Print nothing except the lines of the listing below from the line with "- Nous n’avons" to the line with "- Comme mentionné", each exactly as written, both ends included.
★ ★ ★ ★
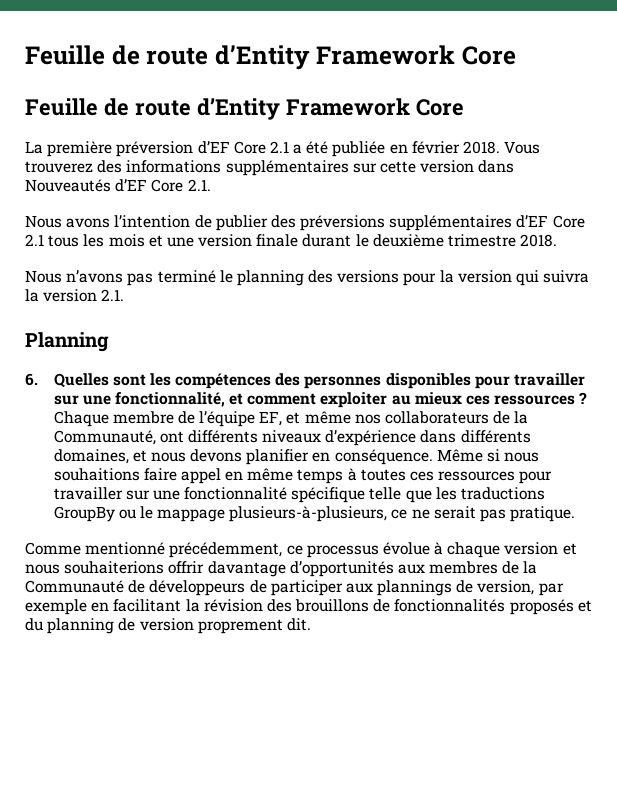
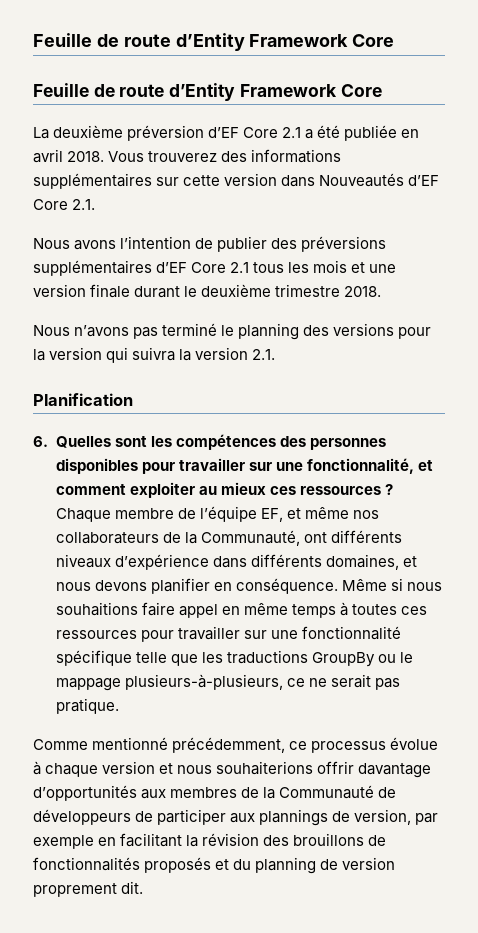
- La première préversion d’EF Core 2.1 a été publiée en février 2018.
+ La deuxième préversion d’EF Core 2.1 a été publiée en avril 2018.
- Planning
+ Planification

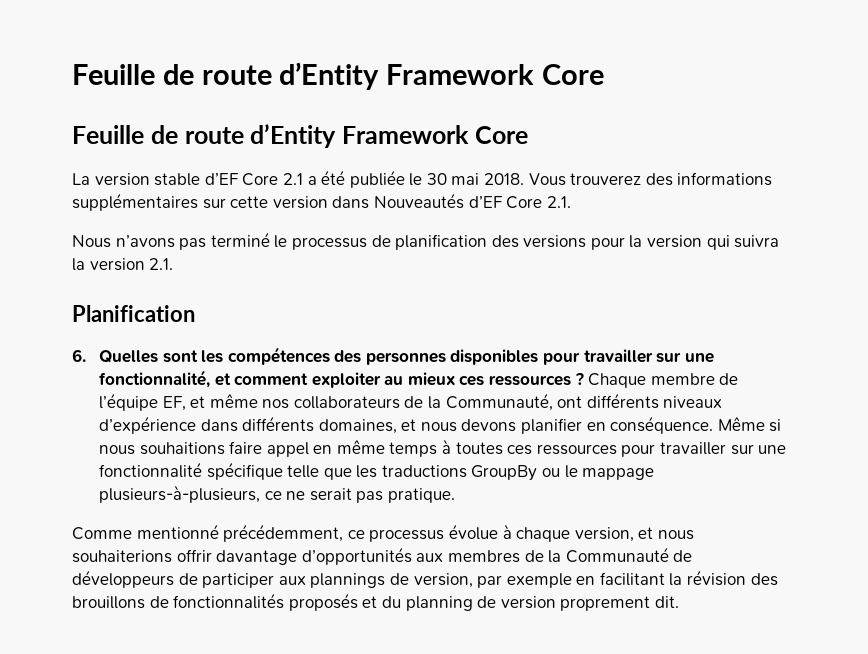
- La deuxième préversion d’EF Core 2.1 a été publiée en avril 2018.
+ La version stable d’EF Core 2.1 a été publiée le 30 mai 2018.
- Nous avons l’intention de publier des préversions supplémentaires d’EF Core 2.1 tous les mois et une version finale durant le deuxième trimestre 2018.
- Nous n’avons pas terminé le planning des versions pour la version qui suivra la version 2.1.
+ Nous n’avons pas terminé le processus de planification des versions pour la version qui suivra la version 2.1.
- Comme mentionné précédemment, ce processus évolue à chaque version et nous souhaiterions offrir davantage d’opportunités aux membres de la Communauté de développeurs de participer aux plannings de version, par exemple en facilitant la révision des brouillons de fonctionnalités proposés et du planning de version proprement dit.
+ Comme mentionné précédemment, ce processus évolue à chaque version, et nous souhaiterions offrir davantage d’opportunités aux membres de la Communauté de développeurs de participer aux plannings de version, par exemple en facilitant la révision des brouillons de fonctionnalités proposés et du planning de version proprement dit.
★ ★ ★ ★
◆ **Answer section**:
- Nous n’avons pas terminé le planning des versions pour la version qui suivra la version 2.1.
+ Nous n’avons pas terminé le processus de planification des versions pour la version qui suivra la version 2.1.
- Comme mentionné précédemment, ce processus évolue à chaque version et nous souhaiterions offrir davantage d’opportunités aux membres de la Communauté de développeurs de participer aux plannings de version, par exemple en facilitant la révision des brouillons de fonctionnalités proposés et du planning de version proprement dit.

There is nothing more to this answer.